Is there a simple physical example for the fact 'Changing electric field produces Magnetic field '? For Changing magnetic field we have the simple Faraday's Experiment. Similarly for Changing electric field is there a simple experiment where we could see what is happenening.
I searched the internet it showed electric motors. But is there any a simple physical example?
 A: Consider a charging capacitor. The magnetic field produced inside the capacitor can be found through the displacement current term on Ampere's Law, since the electric field through the capacitor is changing.
In fact, consider an infinitely long wire with a small gap cut in the middle of width much less than the radius of the wire, such that it forms a capacitor. It can be shown that the magnetic field in the gap due to the displacement current is approximately the same as the magnetic field in the wire due to the current.
A: I'm not sure there is a correspondingly simple convincing demonstration.  
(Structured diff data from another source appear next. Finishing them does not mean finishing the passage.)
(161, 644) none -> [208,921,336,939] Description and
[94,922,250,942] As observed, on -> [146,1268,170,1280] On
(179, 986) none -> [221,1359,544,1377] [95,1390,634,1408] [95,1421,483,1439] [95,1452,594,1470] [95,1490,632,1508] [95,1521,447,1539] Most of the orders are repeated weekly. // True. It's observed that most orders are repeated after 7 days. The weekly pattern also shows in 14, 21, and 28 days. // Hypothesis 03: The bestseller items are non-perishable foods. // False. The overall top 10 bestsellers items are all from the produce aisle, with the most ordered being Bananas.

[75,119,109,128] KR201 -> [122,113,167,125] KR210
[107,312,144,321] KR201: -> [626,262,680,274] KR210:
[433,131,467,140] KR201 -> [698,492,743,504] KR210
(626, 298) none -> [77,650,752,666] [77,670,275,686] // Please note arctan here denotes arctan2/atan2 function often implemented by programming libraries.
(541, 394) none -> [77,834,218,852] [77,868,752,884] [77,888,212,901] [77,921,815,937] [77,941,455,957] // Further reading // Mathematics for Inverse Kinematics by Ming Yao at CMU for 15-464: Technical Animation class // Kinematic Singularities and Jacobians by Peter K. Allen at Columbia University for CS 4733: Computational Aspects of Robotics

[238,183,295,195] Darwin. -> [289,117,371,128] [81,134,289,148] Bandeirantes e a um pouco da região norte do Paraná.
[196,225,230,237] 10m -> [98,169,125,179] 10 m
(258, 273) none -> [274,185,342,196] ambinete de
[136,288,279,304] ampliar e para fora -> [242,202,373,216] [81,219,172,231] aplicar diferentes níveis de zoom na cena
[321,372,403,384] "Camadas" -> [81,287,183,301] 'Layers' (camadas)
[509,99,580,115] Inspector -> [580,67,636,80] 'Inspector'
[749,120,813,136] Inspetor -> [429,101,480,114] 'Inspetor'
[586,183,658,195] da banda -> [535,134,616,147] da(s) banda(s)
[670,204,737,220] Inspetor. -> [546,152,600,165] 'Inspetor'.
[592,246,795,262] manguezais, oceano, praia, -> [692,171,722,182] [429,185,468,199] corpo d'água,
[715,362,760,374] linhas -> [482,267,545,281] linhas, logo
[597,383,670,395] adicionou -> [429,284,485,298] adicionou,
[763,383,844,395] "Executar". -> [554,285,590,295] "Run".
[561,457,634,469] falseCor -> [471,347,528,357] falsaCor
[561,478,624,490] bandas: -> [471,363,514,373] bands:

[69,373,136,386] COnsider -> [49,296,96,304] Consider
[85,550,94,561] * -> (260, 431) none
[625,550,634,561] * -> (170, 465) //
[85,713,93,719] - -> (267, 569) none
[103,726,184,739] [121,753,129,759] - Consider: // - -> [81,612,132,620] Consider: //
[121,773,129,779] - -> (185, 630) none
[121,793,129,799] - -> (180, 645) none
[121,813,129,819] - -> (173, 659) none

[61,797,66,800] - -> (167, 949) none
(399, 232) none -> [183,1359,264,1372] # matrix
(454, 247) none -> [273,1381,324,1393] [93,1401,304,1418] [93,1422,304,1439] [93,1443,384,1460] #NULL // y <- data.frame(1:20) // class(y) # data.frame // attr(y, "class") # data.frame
However, at RF frequencies the magnetization in a ferrite ring will respond to the changing electric flux threading the ring. This changing magnetization should be readily picked up with a coil wound on the ring. In principle, it should also be possible to pick this up more directly with a suitably sensitive high-frequency magnetometer (Hall-probe, GMR-probe). 
Ferrite antennas as commonly used in AM receivers (~1 MHz), but these work on a different principle.  They are always in the form of a rod and respond to the magnetic field along the length of the rod.  The resulting changing magnetic flux induces a voltage in a coil wound on the rod. I have never seen a ferrite ring antenna and can find no references to one.  But I am tempted to retire to my ham radio shack and see if I can make one.
A: I remember about reading a research paper which was written in 1985.There they measured the induced magnetic field between the capacitor using a device called "SQUID".Well they tried to experimentally verify Maxwell's contribution in Ampere's Law.You can check there.
Here's the link ,
https://pages.uncc.edu/nesmelova-lab/wp-content/uploads/sites/138/2012/11/PhysRevLett.55.59.pdf
But since we as high school student or undergrad student never did such a experiment I am almost sure there is no simple experminet.
A: You are referring to Ampère's circuital law
$$\nabla \times \mathbf{B} = \mu_0 \mathbf{J} + \frac{1}{c^2}\frac{\partial \mathbf{E}} {\partial t} ~.$$
Written in this way this law suggests that the second term on the right is a current contribution and source of magnetic field. A clearer way to write the equation is perhaps
$$\nabla \times \mathbf{B} - \frac{1}{c^2}\frac{\partial \mathbf{E}} {\partial t}= \mu_0 \mathbf{J} ~.$$
The displacement term is required for consistency with charge-current conservation. It is required when $\nabla \cdot \mathbf{B} \neq 0$, as it is always true that $\nabla \cdot \nabla \times \mathbf{B} =0$. So if the divergency of the current is non-zero and charge builds up, the effect of the current cannot be described by $\mathbf{B}$ alone and a time derivative of $\mathbf{E}$ also occurs.
Now that the concepts are clear the answer to your question of experimental demonstration is easy. It just requires that besides a magnetic field also a time derivative of $\mathbf{E}$ is observed, for example when charging a capacitor. However, this already follows from the time derivative of the charge on the capacitor.
A: Connect a battery to the ends of a wire of a solenoid. Because of the potential difference between two end points this will create an electric field thus current. So this way, you can create a uniform magnetic field in the center of a long solenoid. Magnetic field B in the coil will obey the following
$$B =\mu n I$$
where n is the number of turns per unit length. Change the voltage difference, you will see a change in the magnetic field.